*WORK INSTRUCTIONS*.
Every entry below must be transcribed word for word, and the images must be left out.

*EXTRACTED RECORDS*.
=== Section Start ===

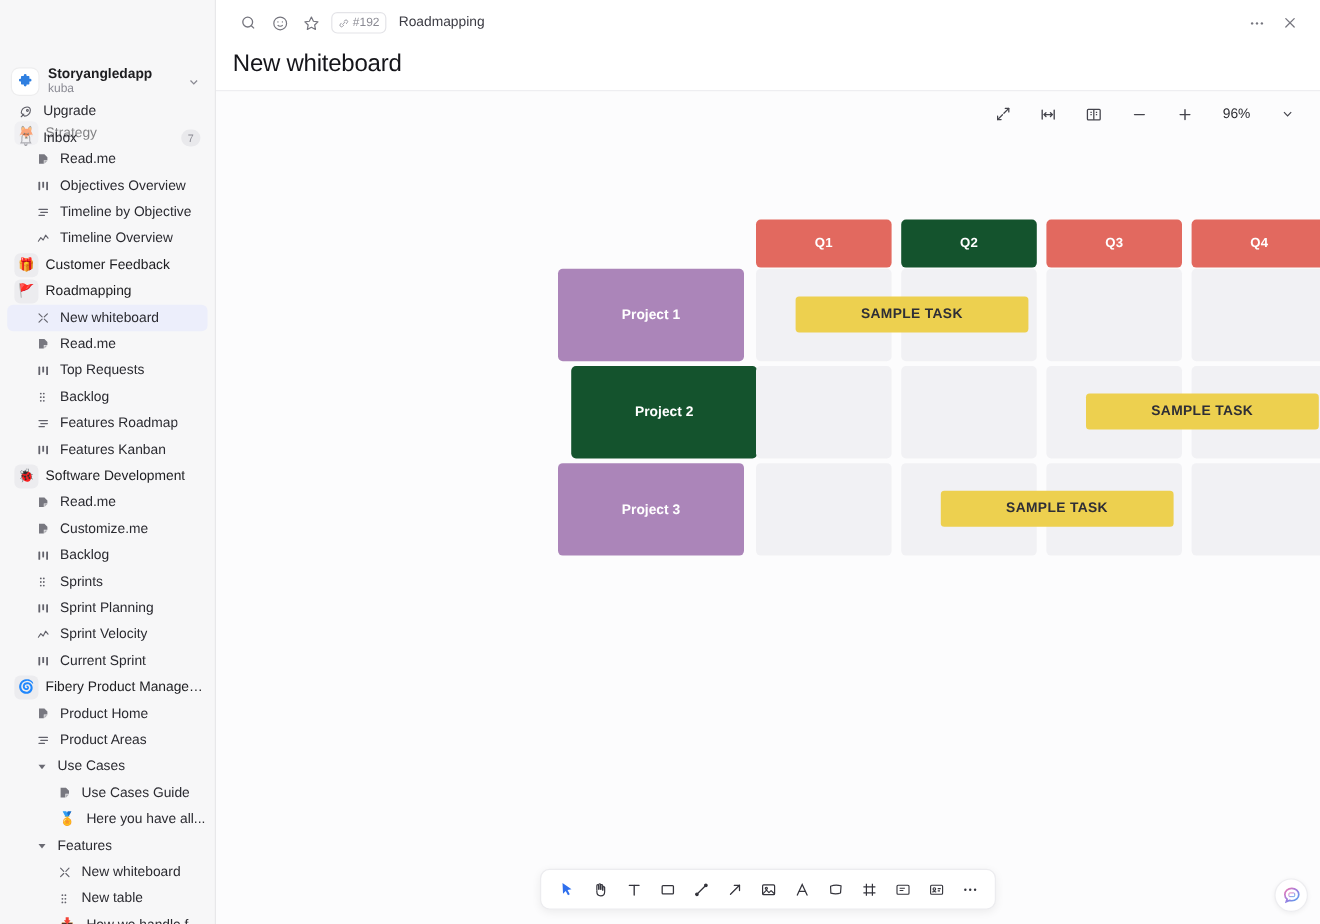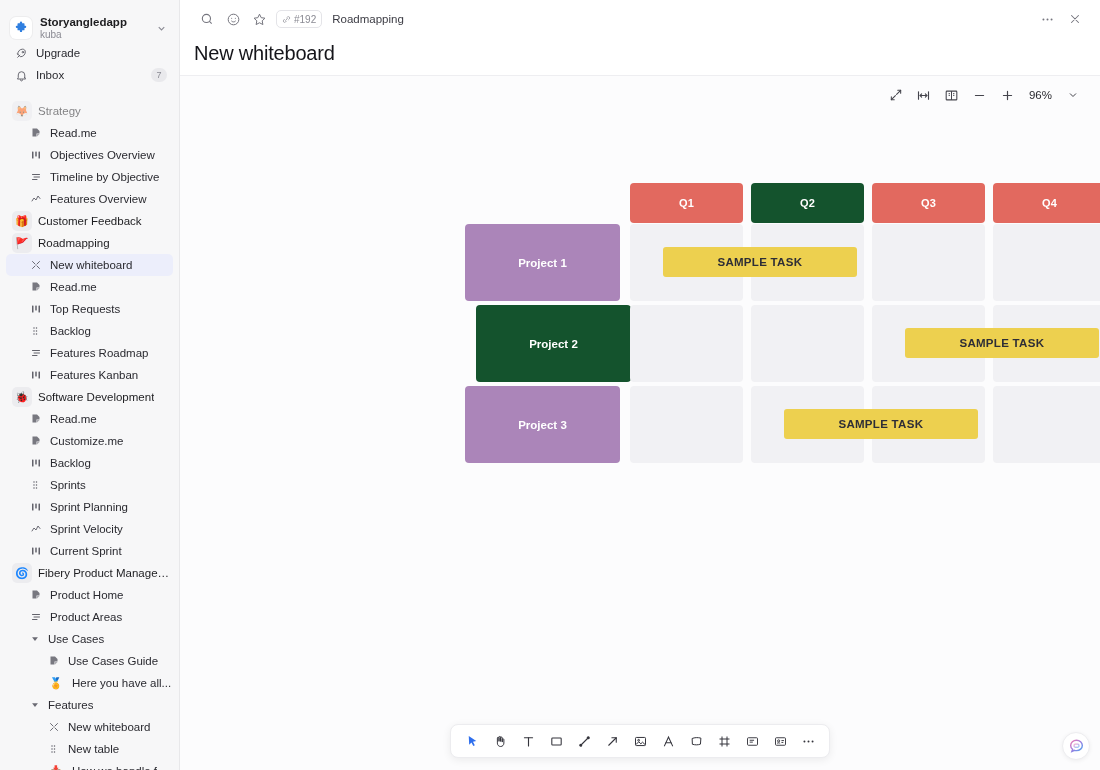--- a/index.html
+++ b/index.html
@@ -17,20 +17,21 @@
     background: #f7f7f8;
     border-right: 1px solid #e8e8ea;
     position: relative;
     overflow: hidden;
     flex: 0 0 180px;
   }
   .ws-header {
     display: flex; align-items: center;
     padding: 20px 10px 6px 10px;
     height: 42px;
+    margin-top: 40px;
   }
   .ws-logo {
     width: 22px; height: 22px; border-radius: 6px;
     background: #ffffff;
     display: flex; align-items: center; justify-content: center;
     flex: 0 0 22px;
     box-shadow: 0 0 0 1px rgba(0,0,0,0.04);
   }
   .ws-text { margin-left: 8px; flex: 1 1 auto; min-width: 0; }
   .ws-name {
@@ -110,21 +111,21 @@
   .wb-title { font-size: 20px; font-weight: 400; color: #15151a; letter-spacing: -0.2px; }
 
   .canvas-wrap {
     flex: 1 1 auto; position: relative;
     background: #fcfcfd; margin: 0 0 0 0;
     border-top: 1px solid #eeeef1;
     overflow: hidden;
   }
   .zoombar {
     position: absolute; top: 6px; right: 14px;
-    display: flex; align-items: center; gap: 2px; z-index: 6;
+    display: flex; align-items: center; gap: 12px; z-index: 6;
   }
   .zb-ico { width: 26px; height: 26px; display: flex; align-items: center; justify-content: center; color: #44444c; cursor: pointer; border-radius: 5px; }
   .zb-pct { font-size: 11.5px; color: #2a2a30; padding: 0 6px; cursor: pointer; }
 
   
   .board { position: absolute; left: 0; top: 0; width: 100%; height: 100%; }
   .cell-head {
     position: absolute; background: #e2695f; border-radius: 4px;
     display: flex; align-items: center; justify-content: center;
     color: #ffffff; font-size: 11px; font-weight: 700; letter-spacing: 0.2px;
@@ -249,21 +250,21 @@
             </svg>
           </span>
           <span class="t-lbl">Timeline by Objective</span>
         </div>
         <div class="tree-row lvl1">
           <span class="t-ico">
             <svg width="12" height="12" viewBox="0 0 24 24" fill="none" stroke="currentColor" stroke-width="1.9" stroke-linecap="round" stroke-linejoin="round">
               <path d="M4 16l4-6 4 4 4-8 4 5"></path>
             </svg>
           </span>
-          <span class="t-lbl">Features Overview</span>
+          <span class="t-lbl">Timeline Overview</span>
         </div>
         <div class="tree-row lvl0">
           <span class="t-emoji">🎁</span>
           <span class="t-lbl bold">Customer Feedback</span>
         </div>
         <div class="tree-row lvl0">
           <span class="t-emoji">🚩</span>
           <span class="t-lbl bold">Roadmapping</span>
         </div>
         <div class="tree-row lvl1 selected">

=== Section End ===

*WRITTEN SOLUTION*.
--- a/index.html
+++ b/index.html
@@ -17,20 +17,21 @@
     background: #f7f7f8;
     border-right: 1px solid #e8e8ea;
     position: relative;
     overflow: hidden;
     flex: 0 0 180px;
   }
   .ws-header {
     display: flex; align-items: center;
     padding: 20px 10px 6px 10px;
     height: 42px;
+    margin-top: 40px;
   }
   .ws-logo {
     width: 22px; height: 22px; border-radius: 6px;
     background: #ffffff;
     display: flex; align-items: center; justify-content: center;
     flex: 0 0 22px;
     box-shadow: 0 0 0 1px rgba(0,0,0,0.04);
   }
   .ws-text { margin-left: 8px; flex: 1 1 auto; min-width: 0; }
   .ws-name {
@@ -110,21 +111,21 @@
   .wb-title { font-size: 20px; font-weight: 400; color: #15151a; letter-spacing: -0.2px; }
 
   .canvas-wrap {
     flex: 1 1 auto; position: relative;
     background: #fcfcfd; margin: 0 0 0 0;
     border-top: 1px solid #eeeef1;
     overflow: hidden;
   }
   .zoombar {
     position: absolute; top: 6px; right: 14px;
-    display: flex; align-items: center; gap: 2px; z-index: 6;
+    display: flex; align-items: center; gap: 12px; z-index: 6;
   }
   .zb-ico { width: 26px; height: 26px; display: flex; align-items: center; justify-content: center; color: #44444c; cursor: pointer; border-radius: 5px; }
   .zb-pct { font-size: 11.5px; color: #2a2a30; padding: 0 6px; cursor: pointer; }
 
   
   .board { position: absolute; left: 0; top: 0; width: 100%; height: 100%; }
   .cell-head {
     position: absolute; background: #e2695f; border-radius: 4px;
     display: flex; align-items: center; justify-content: center;
     color: #ffffff; font-size: 11px; font-weight: 700; letter-spacing: 0.2px;
@@ -249,21 +250,21 @@
             </svg>
           </span>
           <span class="t-lbl">Timeline by Objective</span>
         </div>
         <div class="tree-row lvl1">
           <span class="t-ico">
             <svg width="12" height="12" viewBox="0 0 24 24" fill="none" stroke="currentColor" stroke-width="1.9" stroke-linecap="round" stroke-linejoin="round">
               <path d="M4 16l4-6 4 4 4-8 4 5"></path>
             </svg>
           </span>
-          <span class="t-lbl">Features Overview</span>
+          <span class="t-lbl">Timeline Overview</span>
         </div>
         <div class="tree-row lvl0">
           <span class="t-emoji">🎁</span>
           <span class="t-lbl bold">Customer Feedback</span>
         </div>
         <div class="tree-row lvl0">
           <span class="t-emoji">🚩</span>
           <span class="t-lbl bold">Roadmapping</span>
         </div>
         <div class="tree-row lvl1 selected">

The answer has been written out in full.